* Directions for this task *
Line by line, copy the records below exactly and leave the pictures out.

* Version comparison data *
........
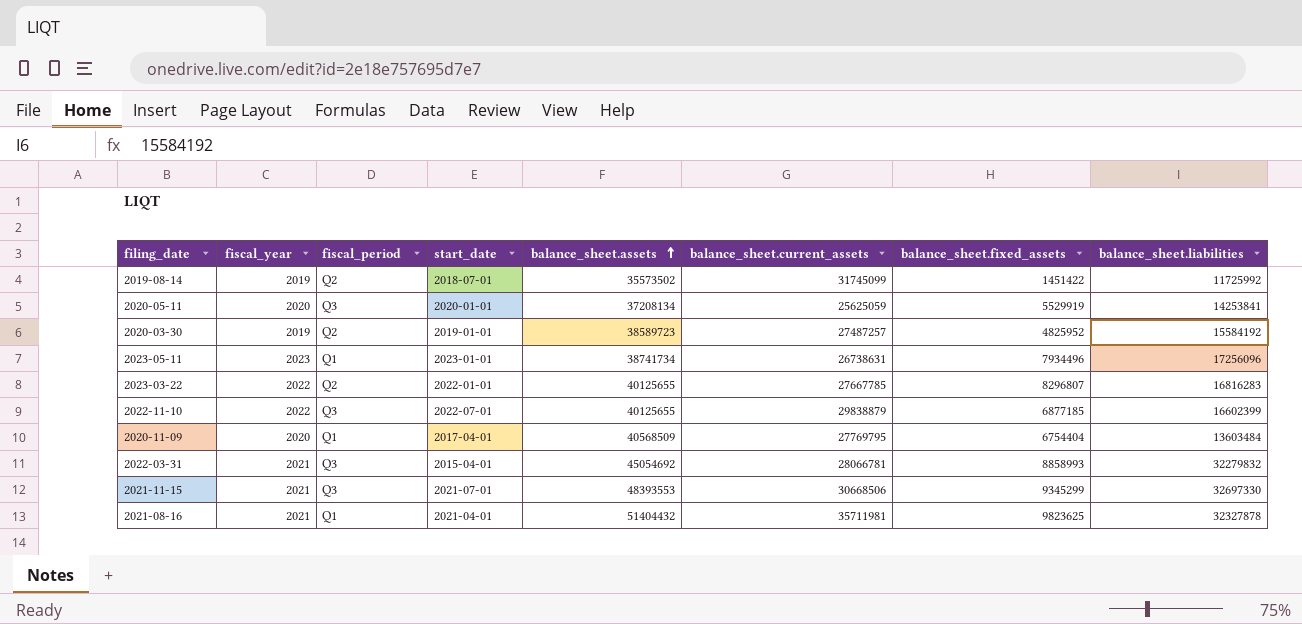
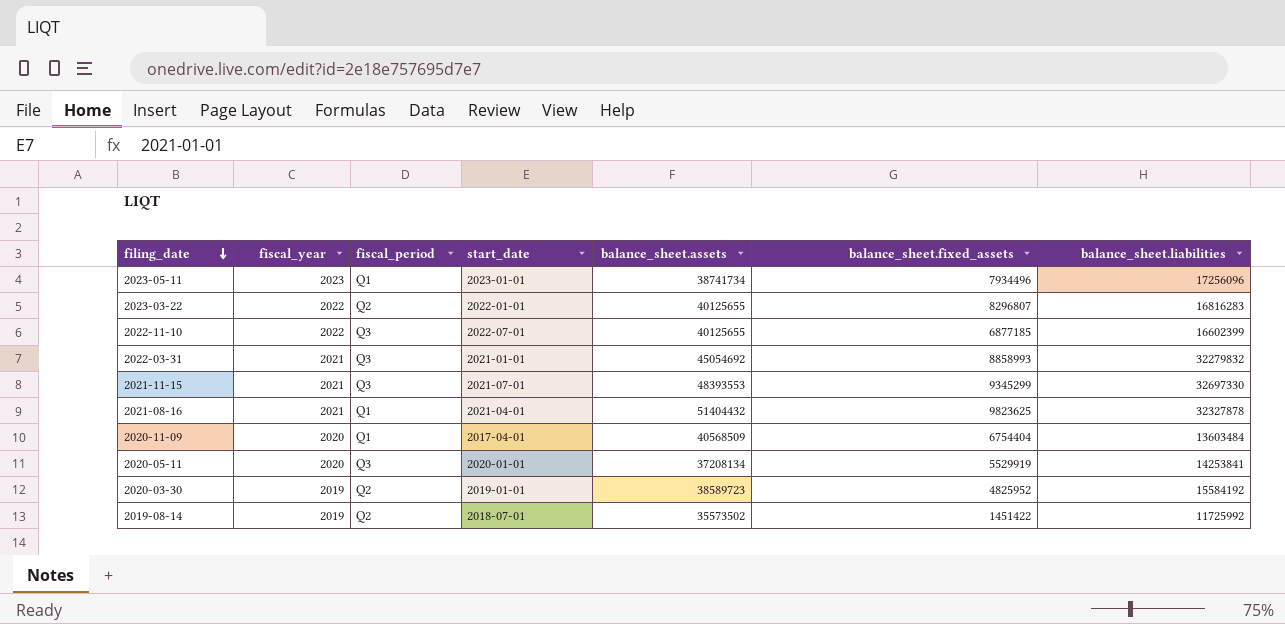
row order: balance_sheet.assets ascending -> filing_date descending
column balance_sheet.current_assets | position: 6 -> none
2022-03-31 | start_date: 2015-04-01 -> 2021-01-01

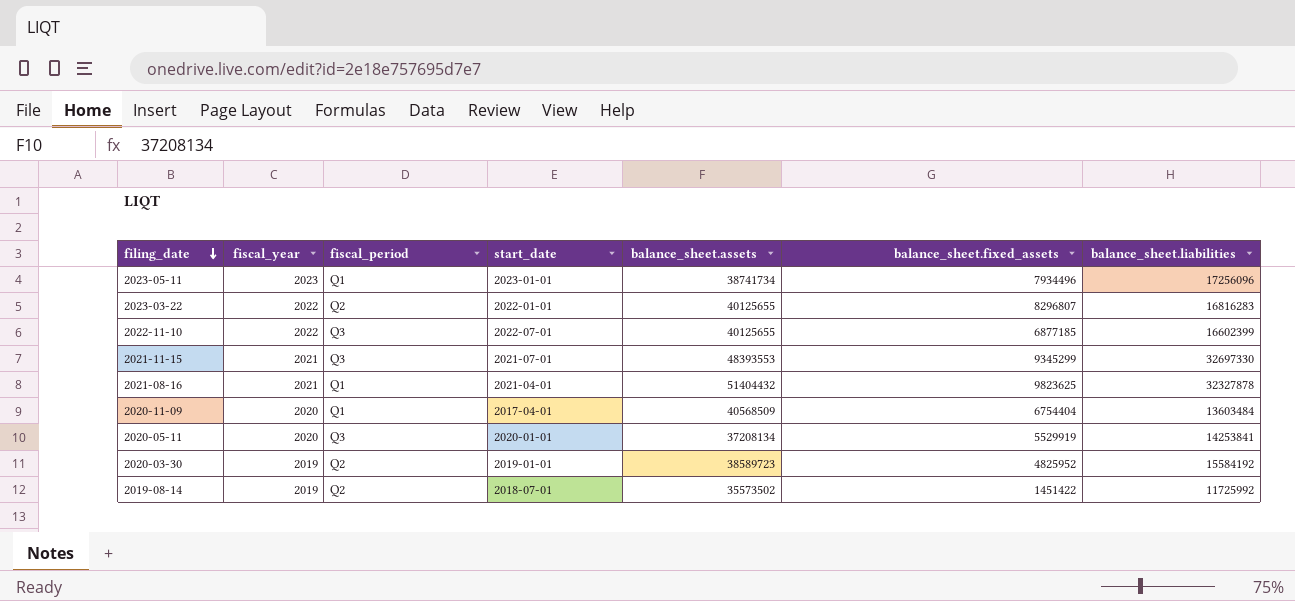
row 2022-03-31: 2021 | Q3 | 2021-01-01 | 45054692 | 8858993 | 32279832 -> none

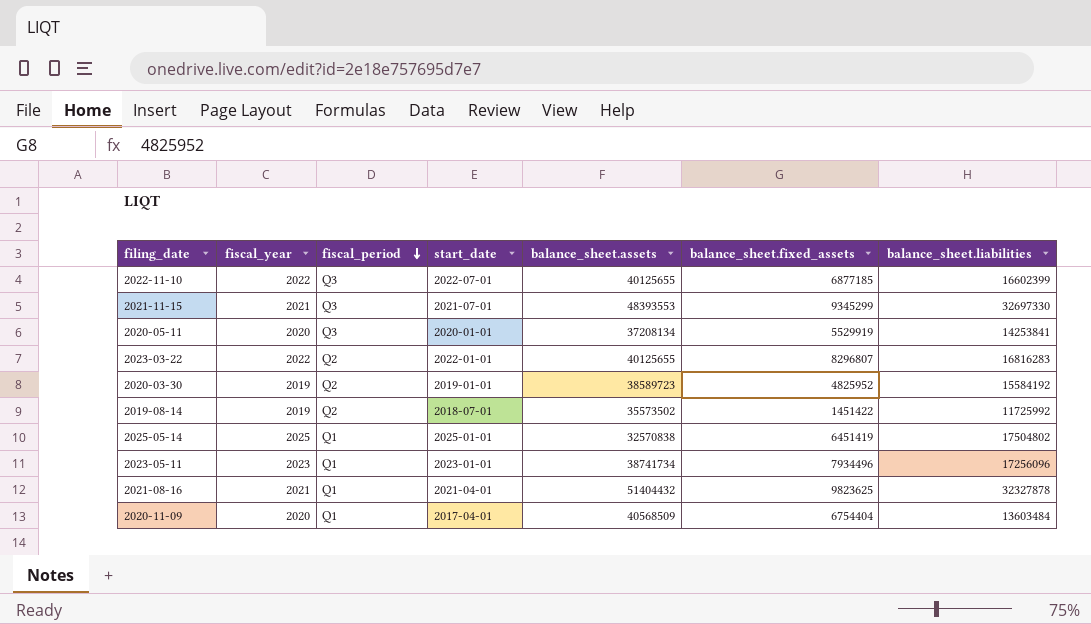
row order: filing_date descending -> fiscal_period descending
row 2025-05-14: none -> 2025 | Q1 | 2025-01-01 | 32570838 | 6451419 | 17504802

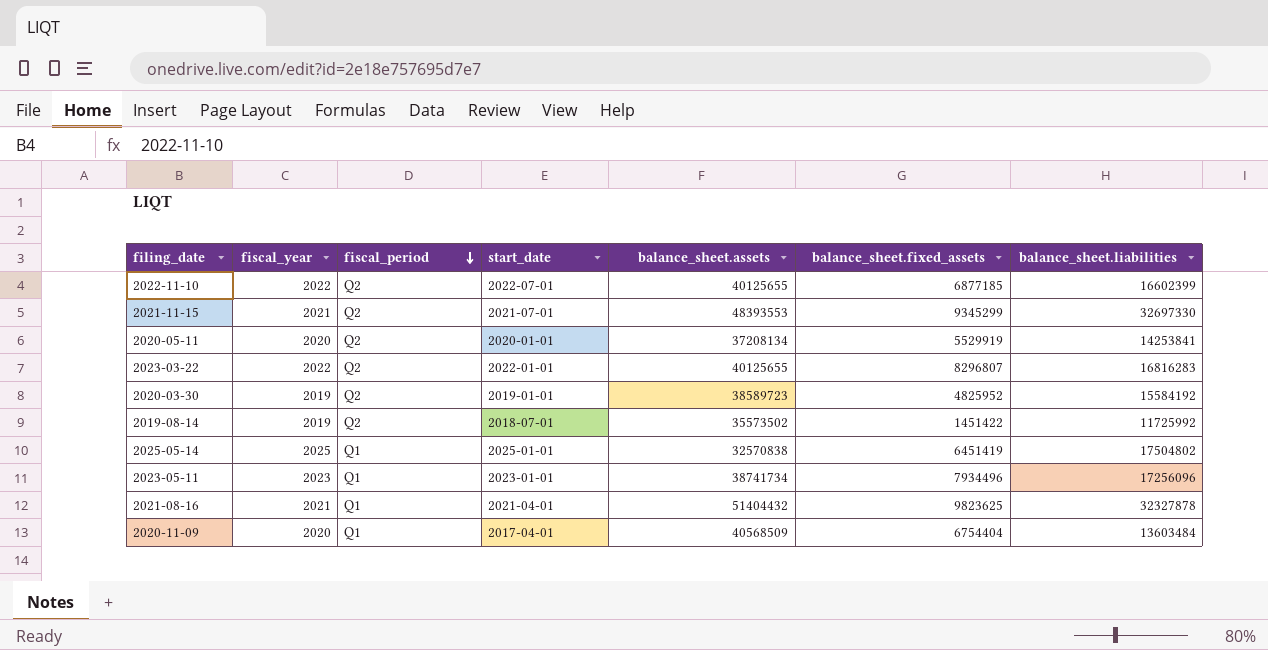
2022-11-10 | fiscal_period: Q3 -> Q2
2021-11-15 | fiscal_period: Q3 -> Q2
2020-05-11 | fiscal_period: Q3 -> Q2

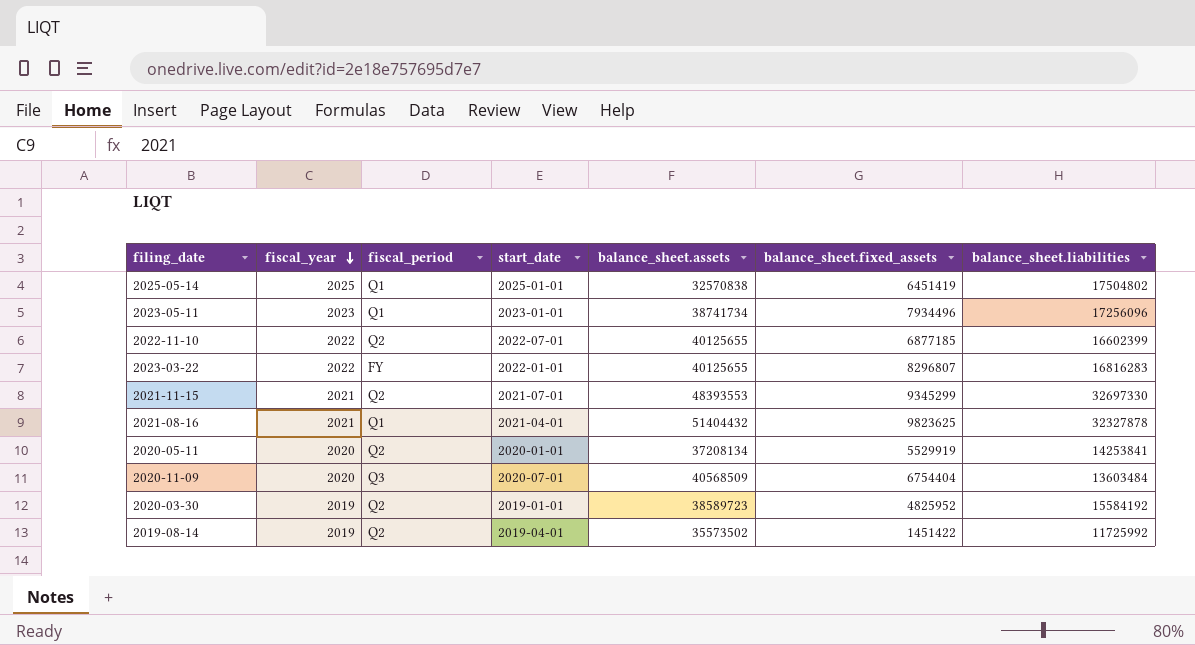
row order: fiscal_period descending -> fiscal_year descending
2023-03-22 | fiscal_period: Q2 -> FY
2020-11-09 | fiscal_period: Q1 -> Q3
2020-11-09 | start_date: 2017-04-01 -> 2020-07-01
2019-08-14 | start_date: 2018-07-01 -> 2019-04-01

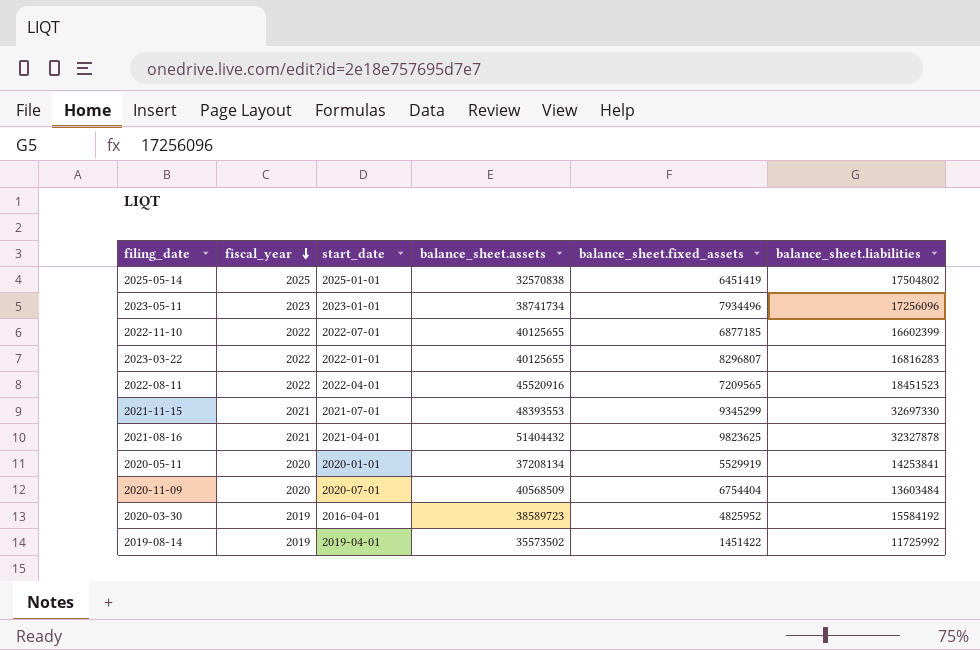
column fiscal_period | position: 3 -> none
row 2022-08-11: none -> 2022 | 2022-04-01 | 45520916 | 7209565 | 18451523
2020-03-30 | start_date: 2019-01-01 -> 2016-04-01

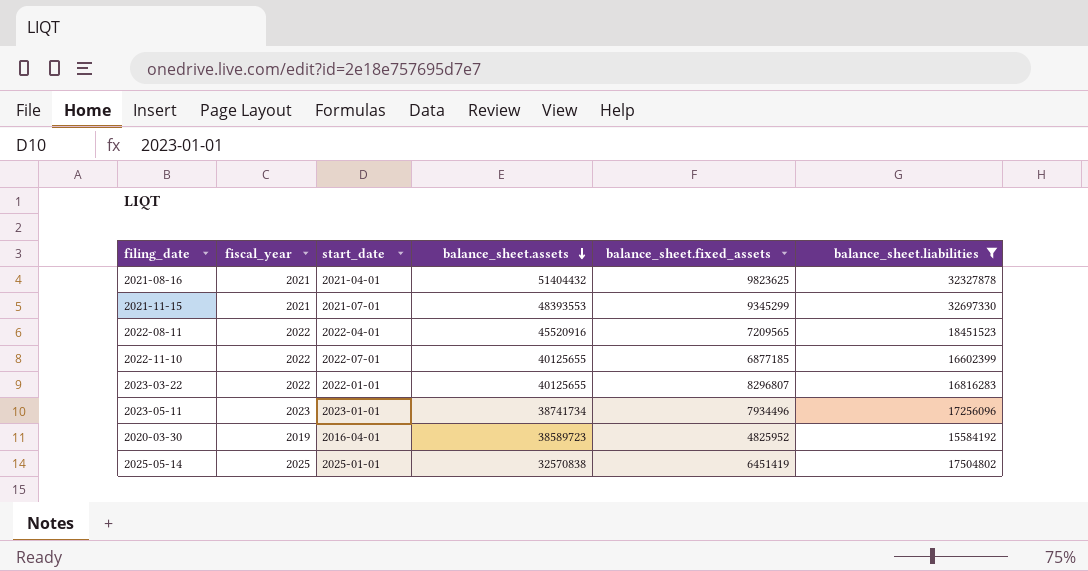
filter: none -> balance_sheet.liabilities >= 15584192
row order: fiscal_year descending -> balance_sheet.assets descending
........
* Result below *
row order: balance_sheet.assets ascending -> filing_date descending
column balance_sheet.current_assets | position: 6 -> none
2022-03-31 | start_date: 2015-04-01 -> 2021-01-01

row 2022-03-31: 2021 | Q3 | 2021-01-01 | 45054692 | 8858993 | 32279832 -> none

row order: filing_date descending -> fiscal_period descending
row 2025-05-14: none -> 2025 | Q1 | 2025-01-01 | 32570838 | 6451419 | 17504802

2022-11-10 | fiscal_period: Q3 -> Q2
2021-11-15 | fiscal_period: Q3 -> Q2
2020-05-11 | fiscal_period: Q3 -> Q2

row order: fiscal_period descending -> fiscal_year descending
2023-03-22 | fiscal_period: Q2 -> FY
2020-11-09 | fiscal_period: Q1 -> Q3
2020-11-09 | start_date: 2017-04-01 -> 2020-07-01
2019-08-14 | start_date: 2018-07-01 -> 2019-04-01

column fiscal_period | position: 3 -> none
row 2022-08-11: none -> 2022 | 2022-04-01 | 45520916 | 7209565 | 18451523
2020-03-30 | start_date: 2019-01-01 -> 2016-04-01

filter: none -> balance_sheet.liabilities >= 15584192
row order: fiscal_year descending -> balance_sheet.assets descending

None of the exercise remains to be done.